Let’s say the bad conduct is soliciting a key employee to join a competitor, and the damage is the loss of sales the key employee would have made for the company if she had not been solicited. The problem for the plaintiff is obvious: if the key employee is an at-will employee, she could have left the company at any time regardless of whether she was solicited. How do you quantify the amount of lost profits caused by the wrongful solicitation?

That, in simplified form, is the problem confronting the Texas Supreme Court in Horizon Health v. Acadia Healthcare. I call this the Causation Conundrum for departing-employee cases.

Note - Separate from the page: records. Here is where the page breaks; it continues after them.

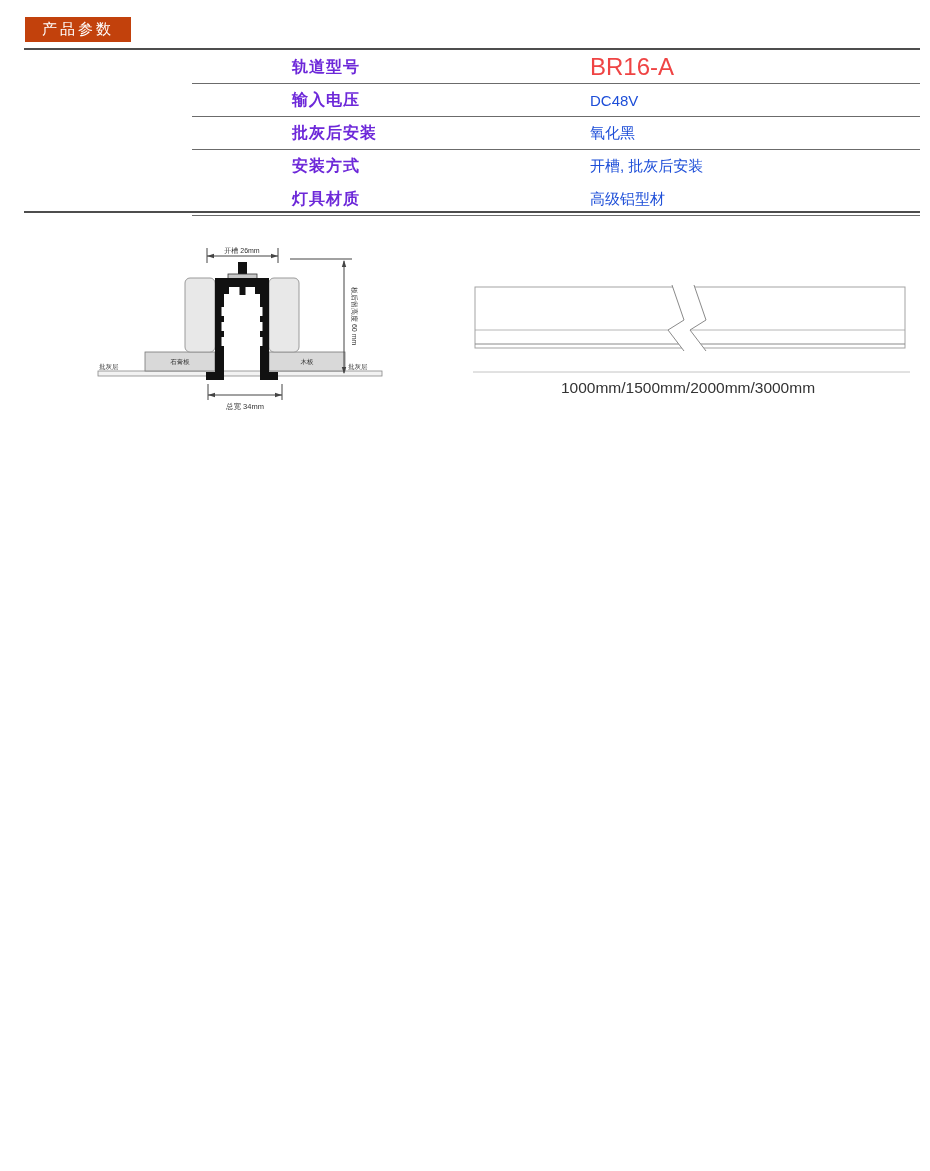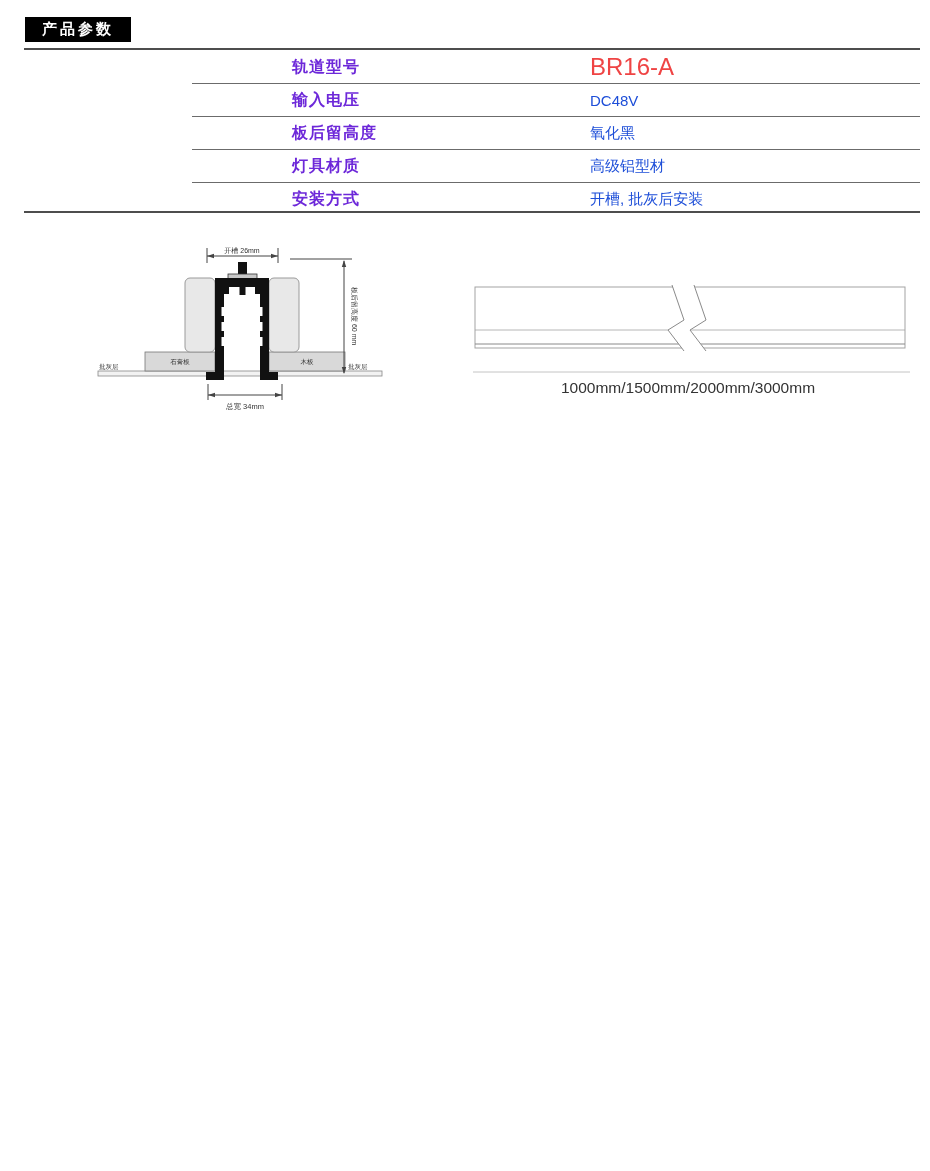"产品参数" .header-badge { background: #000000 -> #c2410c; font-weight: bold -> normal }
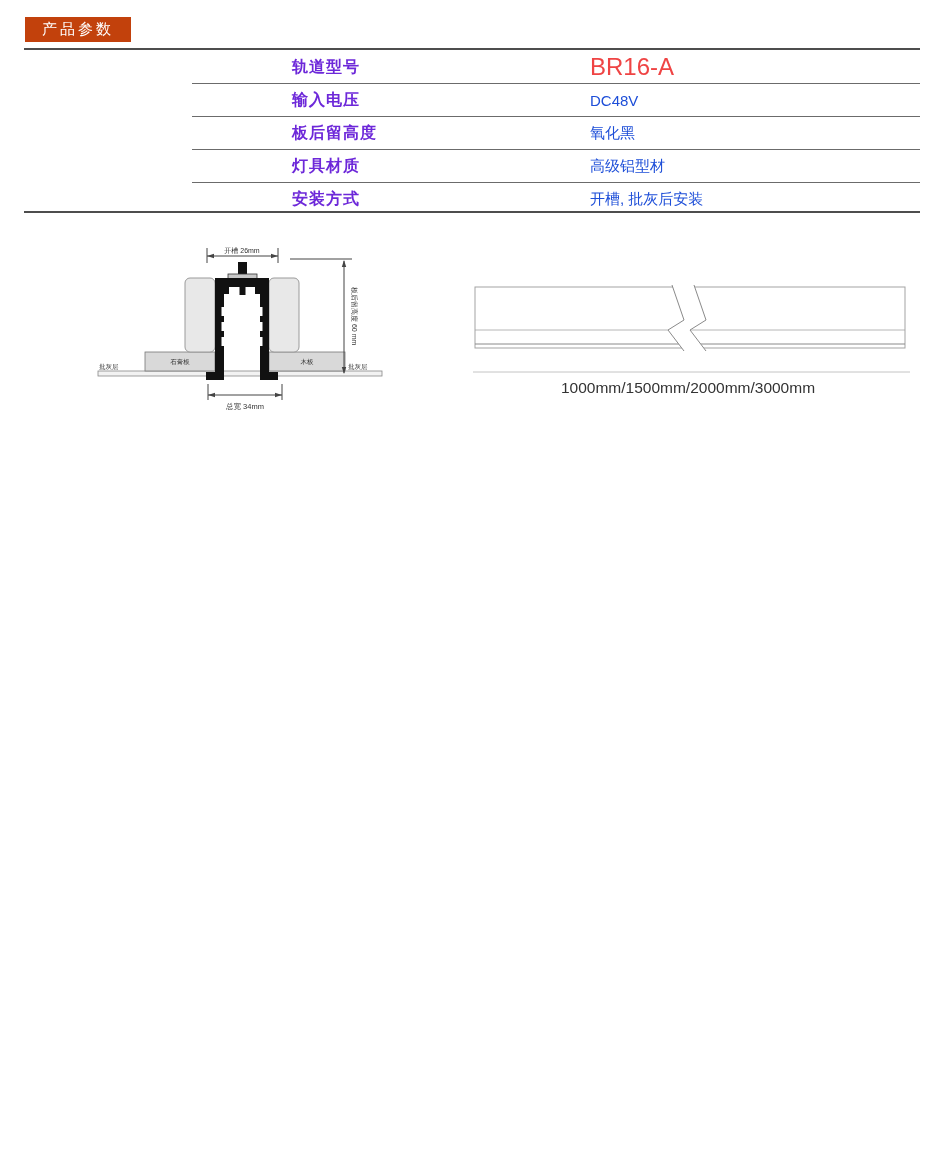"板后留高度" span.spec-label { text: 板后留高度 -> 批灰后安装 }
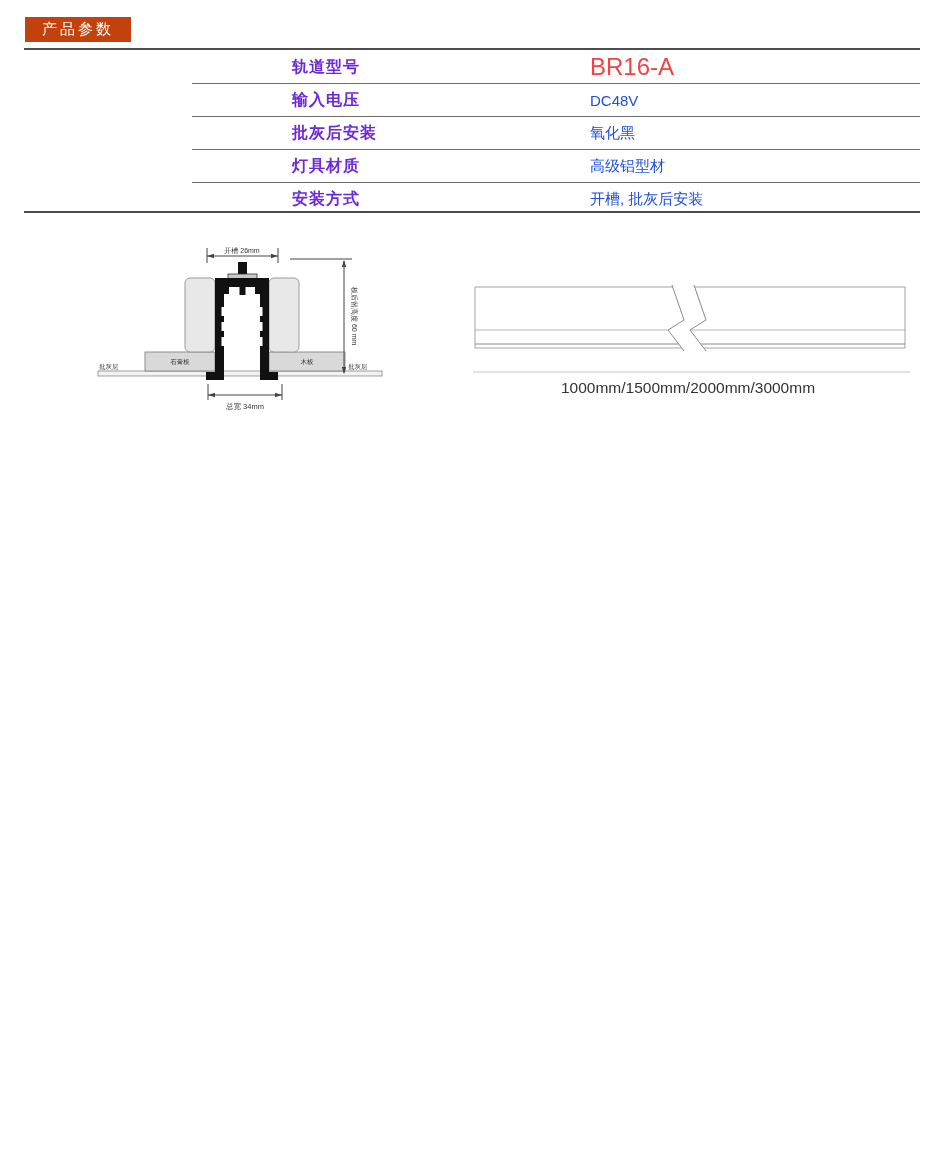"灯具材质" div.spec-row { order: before "安装方式" -> after "安装方式" }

Facts of Horizon v. Acadia: the distilled version

Horizon was a somewhat complex case with multiple defendants, numerous causes of action, and a 55-page jury charge (see Court of Appeals opinion here). But the basic facts, in simplified form, follow a familiar pattern:

  • Horizon managed mental-health programs for hospitals.
  • Four of Horizon’s executives, the Saul group, began negotiating to join a Horizon competitor, Acadia, while they were still working for Horizon.
  • While still employed by Horizon, the Saul group solicited John Piechocki, a successful Horizon salesman, to work for the competitor.
  • The Saul group and Piechocki left Horizon to work for Acadia.
  • Before leaving Horizon, the Saul group said things in their emails that must have made their trial lawyers cringe later. Our departures will leave Horizon “dead,” they said, and our business strategy at Acadia will be “hurting Horizon early and often.”
  • The Saul group also did things that would not look good to the jury. Saul, for example, copied a massive amount of Horizon files from his work computer to an external hard drive before leaving Horizon.[1]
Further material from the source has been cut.